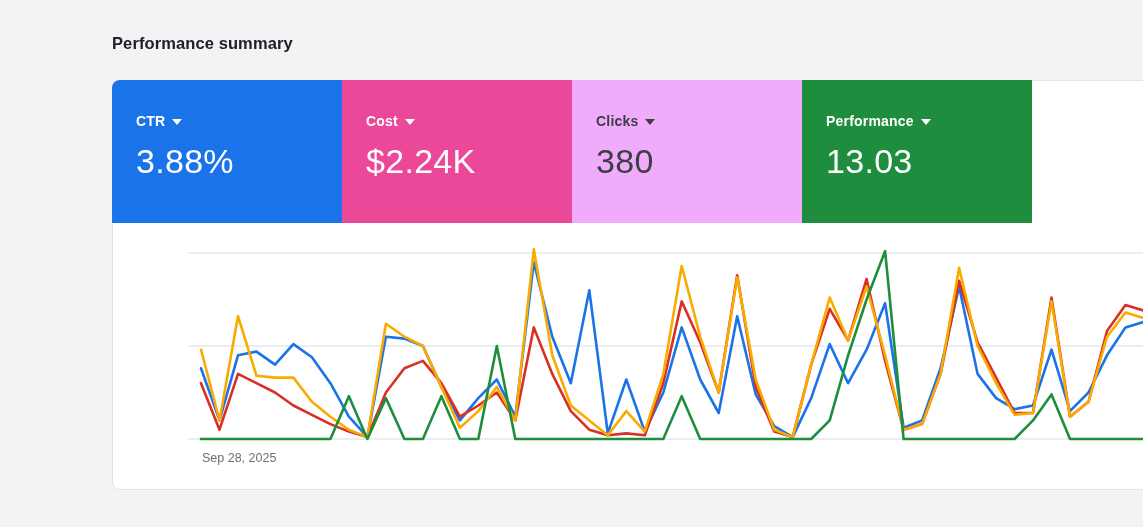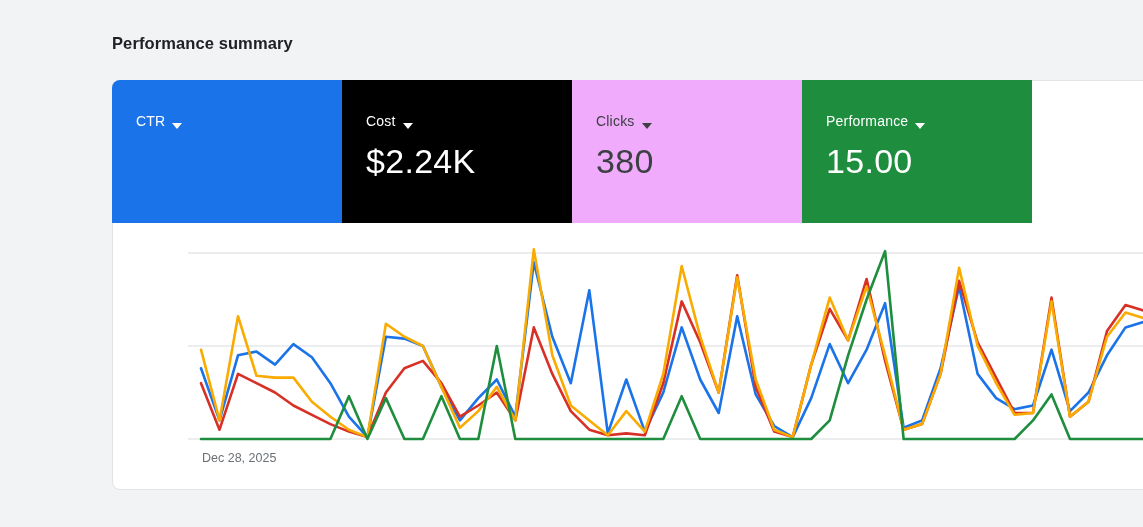--- a/index.html
+++ b/index.html
@@ -26,22 +26,22 @@
     position:absolute; left:-1px; top:-1px;
     display:flex;
   }
   .chip {
     width:230px; height:143px;
     padding:33px 0 0 24px;
     cursor:pointer;
   }
   .chip:first-child { border-top-left-radius:8px; }
   .chip-label-row {
-    display:flex; align-items:flex-end; gap:7px;
-    font-size:14px; font-weight:400; letter-spacing:.2px;
+    display:flex; align-items:center; gap:7px;
+    font-size:14px; font-weight:700; letter-spacing:.2px;
   }
   .chip-caret { display:block; margin-top:2px; }
   .chip-value {
     margin-top:13px;
     font-size:34px; font-weight:400; letter-spacing:.3px;
   }
   .chart-svg { position:absolute; left:0; top:165px; }
   .axis-label {
     position:absolute; left:89px; top:370px;
     font-size:12.5px; color:#6b7075;
@@ -55,22 +55,23 @@
 <div class="panel">
 
   <div class="chips-row">
     <div class="chip" style="background: rgb(26, 115, 232); color: rgb(255, 255, 255);">
       <div class="chip-label-row">
         <span>CTR</span>
         <svg class="chip-caret" width="10" height="6" viewBox="0 0 10 6">
             <path d="M0 0 L10 0 L5 6 Z" fill="currentColor"></path>
           </svg>
       </div>
+      <div class="chip-value">3.88%</div>
     </div>
-    <div class="chip" style="background: #000000; color: rgb(255, 255, 255);">
+    <div class="chip" style="background: #ec4899; color: rgb(255, 255, 255);">
       <div class="chip-label-row">
         <span>Cost</span>
         <svg class="chip-caret" width="10" height="6" viewBox="0 0 10 6">
             <path d="M0 0 L10 0 L5 6 Z" fill="currentColor"></path>
           </svg>
       </div>
       <div class="chip-value">$2.24K</div>
     </div>
     <div class="chip" style="background: #f0abfc; color: rgb(60, 64, 67);">
       <div class="chip-label-row">
@@ -81,28 +82,28 @@
       </div>
       <div class="chip-value">380</div>
     </div>
     <div class="chip" style="background: rgb(30, 142, 62); color: rgb(255, 255, 255);">
       <div class="chip-label-row">
         <span>Performance</span>
         <svg class="chip-caret" width="10" height="6" viewBox="0 0 10 6">
             <path d="M0 0 L10 0 L5 6 Z" fill="currentColor"></path>
           </svg>
       </div>
-      <div class="chip-value">15.00</div>
+      <div class="chip-value">13.03</div>
     </div>
   </div>
 
   <svg id="chart-svg" class="chart-svg" width="1051" height="200" viewBox="0 0 1051 200">
       <line x1="75" x2="1051" y1="193.0" y2="193.0" stroke="#e5e7e9" stroke-width="1.3"></line>
       <line x1="75" x2="1051" y1="100.0" y2="100.0" stroke="#e5e7e9" stroke-width="1.3"></line>
       <line x1="75" x2="1051" y1="7.0" y2="7.0" stroke="#e5e7e9" stroke-width="1.3"></line>
       <polyline points="88.0,122.3 106.5,174.4 125.0,109.3 143.5,105.6 162.0,118.6 180.4,98.1 198.9,111.2 217.4,137.2 235.9,170.7 254.4,191.1 272.9,90.7 291.4,92.6 309.9,100.0 328.4,140.9 346.9,174.4 365.3,152.1 383.8,133.5 402.3,170.7 420.8,16.3 439.3,90.7 457.8,137.2 476.3,44.2 494.8,187.4 513.3,133.5 531.8,185.6 550.3,146.5 568.7,81.4 587.2,133.5 605.7,167.0 624.2,70.2 642.7,148.4 661.2,180.0 679.7,191.1 698.2,152.1 716.7,98.1 735.1,137.2 753.6,103.7 772.1,57.2 790.6,181.8 809.1,174.4 827.6,122.3 846.1,40.5 864.6,127.9 883.1,152.1 901.6,163.2 920.0,159.5 938.5,103.7 957.0,165.1 975.5,146.5 994.0,109.3 1012.5,81.4 1031.0,75.8" fill="none" stroke="#1a73e8" stroke-width="2.6" stroke-linejoin="round" stroke-linecap="round"></polyline>
       <polyline points="88.0,137.2 106.5,183.7 125.0,127.9 143.5,137.2 162.0,146.5 180.4,159.5 198.9,168.8 217.4,178.1 235.9,185.6 254.4,191.1 272.9,146.5 291.4,122.3 309.9,114.9 328.4,137.2 346.9,170.7 365.3,159.5 383.8,146.5 402.3,174.4 420.8,81.4 439.3,127.9 457.8,165.1 476.3,183.7 494.8,189.3 513.3,187.4 531.8,189.3 550.3,137.2 568.7,55.4 587.2,96.3 605.7,146.5 624.2,29.3 642.7,140.9 661.2,185.6 679.7,191.1 698.2,118.6 716.7,62.8 735.1,94.4 753.6,33.0 772.1,114.9 790.6,183.7 809.1,178.1 827.6,127.9 846.1,34.9 864.6,96.3 883.1,131.6 901.6,167.0 920.0,167.0 938.5,51.6 957.0,170.7 975.5,155.8 994.0,85.1 1012.5,59.1 1031.0,64.7" fill="none" stroke="#d93025" stroke-width="2.6" stroke-linejoin="round" stroke-linecap="round"></polyline>
       <polyline points="88.0,103.7 106.5,174.4 125.0,70.2 143.5,129.8 162.0,131.6 180.4,131.6 198.9,155.8 217.4,170.7 235.9,183.7 254.4,191.1 272.9,77.7 291.4,90.7 309.9,100.0 328.4,140.9 346.9,181.8 365.3,165.1 383.8,140.9 402.3,174.4 420.8,3.3 439.3,109.3 457.8,159.5 476.3,174.4 494.8,189.3 513.3,165.1 531.8,185.6 550.3,127.9 568.7,20.0 587.2,90.7 605.7,146.5 624.2,31.2 642.7,133.5 661.2,183.7 679.7,191.1 698.2,118.6 716.7,51.6 735.1,94.4 753.6,40.5 772.1,109.3 790.6,183.7 809.1,178.1 827.6,127.9 846.1,21.9 864.6,100.0 883.1,137.2 901.6,168.8 920.0,167.0 938.5,55.4 957.0,170.7 975.5,155.8 994.0,90.7 1012.5,66.5 1031.0,72.1" fill="none" stroke="#f9ab00" stroke-width="2.6" stroke-linejoin="round" stroke-linecap="round"></polyline>
       <polyline points="88.0,193.0 106.5,193.0 125.0,193.0 143.5,193.0 162.0,193.0 180.4,193.0 198.9,193.0 217.4,193.0 235.9,150.2 254.4,193.0 272.9,152.1 291.4,193.0 309.9,193.0 328.4,150.2 346.9,193.0 365.3,193.0 383.8,100.0 402.3,193.0 420.8,193.0 439.3,193.0 457.8,193.0 476.3,193.0 494.8,193.0 513.3,193.0 531.8,193.0 550.3,193.0 568.7,150.2 587.2,193.0 605.7,193.0 624.2,193.0 642.7,193.0 661.2,193.0 679.7,193.0 698.2,193.0 716.7,174.4 735.1,109.3 753.6,53.5 772.1,5.1 790.6,193.0 809.1,193.0 827.6,193.0 846.1,193.0 864.6,193.0 883.1,193.0 901.6,193.0 920.0,174.4 938.5,148.4 957.0,193.0 975.5,193.0 994.0,193.0 1012.5,193.0 1031.0,193.0" fill="none" stroke="#1e8e3e" stroke-width="2.6" stroke-linejoin="round" stroke-linecap="round"></polyline>
     </svg>
 
-  <div class="axis-label">Dec 28, 2025</div>
+  <div class="axis-label">Sep 28, 2025</div>
 </div>
 
 </body></html>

#####

YOUR ASSIGNMENT:
Every entry above needs to be copied exactly, and no pictures go with it.

EXPECTED ANSWER:
--- a/index.html
+++ b/index.html
@@ -26,22 +26,22 @@
     position:absolute; left:-1px; top:-1px;
     display:flex;
   }
   .chip {
     width:230px; height:143px;
     padding:33px 0 0 24px;
     cursor:pointer;
   }
   .chip:first-child { border-top-left-radius:8px; }
   .chip-label-row {
-    display:flex; align-items:flex-end; gap:7px;
-    font-size:14px; font-weight:400; letter-spacing:.2px;
+    display:flex; align-items:center; gap:7px;
+    font-size:14px; font-weight:700; letter-spacing:.2px;
   }
   .chip-caret { display:block; margin-top:2px; }
   .chip-value {
     margin-top:13px;
     font-size:34px; font-weight:400; letter-spacing:.3px;
   }
   .chart-svg { position:absolute; left:0; top:165px; }
   .axis-label {
     position:absolute; left:89px; top:370px;
     font-size:12.5px; color:#6b7075;
@@ -55,22 +55,23 @@
 <div class="panel">
 
   <div class="chips-row">
     <div class="chip" style="background: rgb(26, 115, 232); color: rgb(255, 255, 255);">
       <div class="chip-label-row">
         <span>CTR</span>
         <svg class="chip-caret" width="10" height="6" viewBox="0 0 10 6">
             <path d="M0 0 L10 0 L5 6 Z" fill="currentColor"></path>
           </svg>
       </div>
+      <div class="chip-value">3.88%</div>
     </div>
-    <div class="chip" style="background: #000000; color: rgb(255, 255, 255);">
+    <div class="chip" style="background: #ec4899; color: rgb(255, 255, 255);">
       <div class="chip-label-row">
         <span>Cost</span>
         <svg class="chip-caret" width="10" height="6" viewBox="0 0 10 6">
             <path d="M0 0 L10 0 L5 6 Z" fill="currentColor"></path>
           </svg>
       </div>
       <div class="chip-value">$2.24K</div>
     </div>
     <div class="chip" style="background: #f0abfc; color: rgb(60, 64, 67);">
       <div class="chip-label-row">
@@ -81,28 +82,28 @@
       </div>
       <div class="chip-value">380</div>
     </div>
     <div class="chip" style="background: rgb(30, 142, 62); color: rgb(255, 255, 255);">
       <div class="chip-label-row">
         <span>Performance</span>
         <svg class="chip-caret" width="10" height="6" viewBox="0 0 10 6">
             <path d="M0 0 L10 0 L5 6 Z" fill="currentColor"></path>
           </svg>
       </div>
-      <div class="chip-value">15.00</div>
+      <div class="chip-value">13.03</div>
     </div>
   </div>
 
   <svg id="chart-svg" class="chart-svg" width="1051" height="200" viewBox="0 0 1051 200">
       <line x1="75" x2="1051" y1="193.0" y2="193.0" stroke="#e5e7e9" stroke-width="1.3"></line>
       <line x1="75" x2="1051" y1="100.0" y2="100.0" stroke="#e5e7e9" stroke-width="1.3"></line>
       <line x1="75" x2="1051" y1="7.0" y2="7.0" stroke="#e5e7e9" stroke-width="1.3"></line>
       <polyline points="88.0,122.3 106.5,174.4 125.0,109.3 143.5,105.6 162.0,118.6 180.4,98.1 198.9,111.2 217.4,137.2 235.9,170.7 254.4,191.1 272.9,90.7 291.4,92.6 309.9,100.0 328.4,140.9 346.9,174.4 365.3,152.1 383.8,133.5 402.3,170.7 420.8,16.3 439.3,90.7 457.8,137.2 476.3,44.2 494.8,187.4 513.3,133.5 531.8,185.6 550.3,146.5 568.7,81.4 587.2,133.5 605.7,167.0 624.2,70.2 642.7,148.4 661.2,180.0 679.7,191.1 698.2,152.1 716.7,98.1 735.1,137.2 753.6,103.7 772.1,57.2 790.6,181.8 809.1,174.4 827.6,122.3 846.1,40.5 864.6,127.9 883.1,152.1 901.6,163.2 920.0,159.5 938.5,103.7 957.0,165.1 975.5,146.5 994.0,109.3 1012.5,81.4 1031.0,75.8" fill="none" stroke="#1a73e8" stroke-width="2.6" stroke-linejoin="round" stroke-linecap="round"></polyline>
       <polyline points="88.0,137.2 106.5,183.7 125.0,127.9 143.5,137.2 162.0,146.5 180.4,159.5 198.9,168.8 217.4,178.1 235.9,185.6 254.4,191.1 272.9,146.5 291.4,122.3 309.9,114.9 328.4,137.2 346.9,170.7 365.3,159.5 383.8,146.5 402.3,174.4 420.8,81.4 439.3,127.9 457.8,165.1 476.3,183.7 494.8,189.3 513.3,187.4 531.8,189.3 550.3,137.2 568.7,55.4 587.2,96.3 605.7,146.5 624.2,29.3 642.7,140.9 661.2,185.6 679.7,191.1 698.2,118.6 716.7,62.8 735.1,94.4 753.6,33.0 772.1,114.9 790.6,183.7 809.1,178.1 827.6,127.9 846.1,34.9 864.6,96.3 883.1,131.6 901.6,167.0 920.0,167.0 938.5,51.6 957.0,170.7 975.5,155.8 994.0,85.1 1012.5,59.1 1031.0,64.7" fill="none" stroke="#d93025" stroke-width="2.6" stroke-linejoin="round" stroke-linecap="round"></polyline>
       <polyline points="88.0,103.7 106.5,174.4 125.0,70.2 143.5,129.8 162.0,131.6 180.4,131.6 198.9,155.8 217.4,170.7 235.9,183.7 254.4,191.1 272.9,77.7 291.4,90.7 309.9,100.0 328.4,140.9 346.9,181.8 365.3,165.1 383.8,140.9 402.3,174.4 420.8,3.3 439.3,109.3 457.8,159.5 476.3,174.4 494.8,189.3 513.3,165.1 531.8,185.6 550.3,127.9 568.7,20.0 587.2,90.7 605.7,146.5 624.2,31.2 642.7,133.5 661.2,183.7 679.7,191.1 698.2,118.6 716.7,51.6 735.1,94.4 753.6,40.5 772.1,109.3 790.6,183.7 809.1,178.1 827.6,127.9 846.1,21.9 864.6,100.0 883.1,137.2 901.6,168.8 920.0,167.0 938.5,55.4 957.0,170.7 975.5,155.8 994.0,90.7 1012.5,66.5 1031.0,72.1" fill="none" stroke="#f9ab00" stroke-width="2.6" stroke-linejoin="round" stroke-linecap="round"></polyline>
       <polyline points="88.0,193.0 106.5,193.0 125.0,193.0 143.5,193.0 162.0,193.0 180.4,193.0 198.9,193.0 217.4,193.0 235.9,150.2 254.4,193.0 272.9,152.1 291.4,193.0 309.9,193.0 328.4,150.2 346.9,193.0 365.3,193.0 383.8,100.0 402.3,193.0 420.8,193.0 439.3,193.0 457.8,193.0 476.3,193.0 494.8,193.0 513.3,193.0 531.8,193.0 550.3,193.0 568.7,150.2 587.2,193.0 605.7,193.0 624.2,193.0 642.7,193.0 661.2,193.0 679.7,193.0 698.2,193.0 716.7,174.4 735.1,109.3 753.6,53.5 772.1,5.1 790.6,193.0 809.1,193.0 827.6,193.0 846.1,193.0 864.6,193.0 883.1,193.0 901.6,193.0 920.0,174.4 938.5,148.4 957.0,193.0 975.5,193.0 994.0,193.0 1012.5,193.0 1031.0,193.0" fill="none" stroke="#1e8e3e" stroke-width="2.6" stroke-linejoin="round" stroke-linecap="round"></polyline>
     </svg>
 
-  <div class="axis-label">Dec 28, 2025</div>
+  <div class="axis-label">Sep 28, 2025</div>
 </div>
 
 </body></html>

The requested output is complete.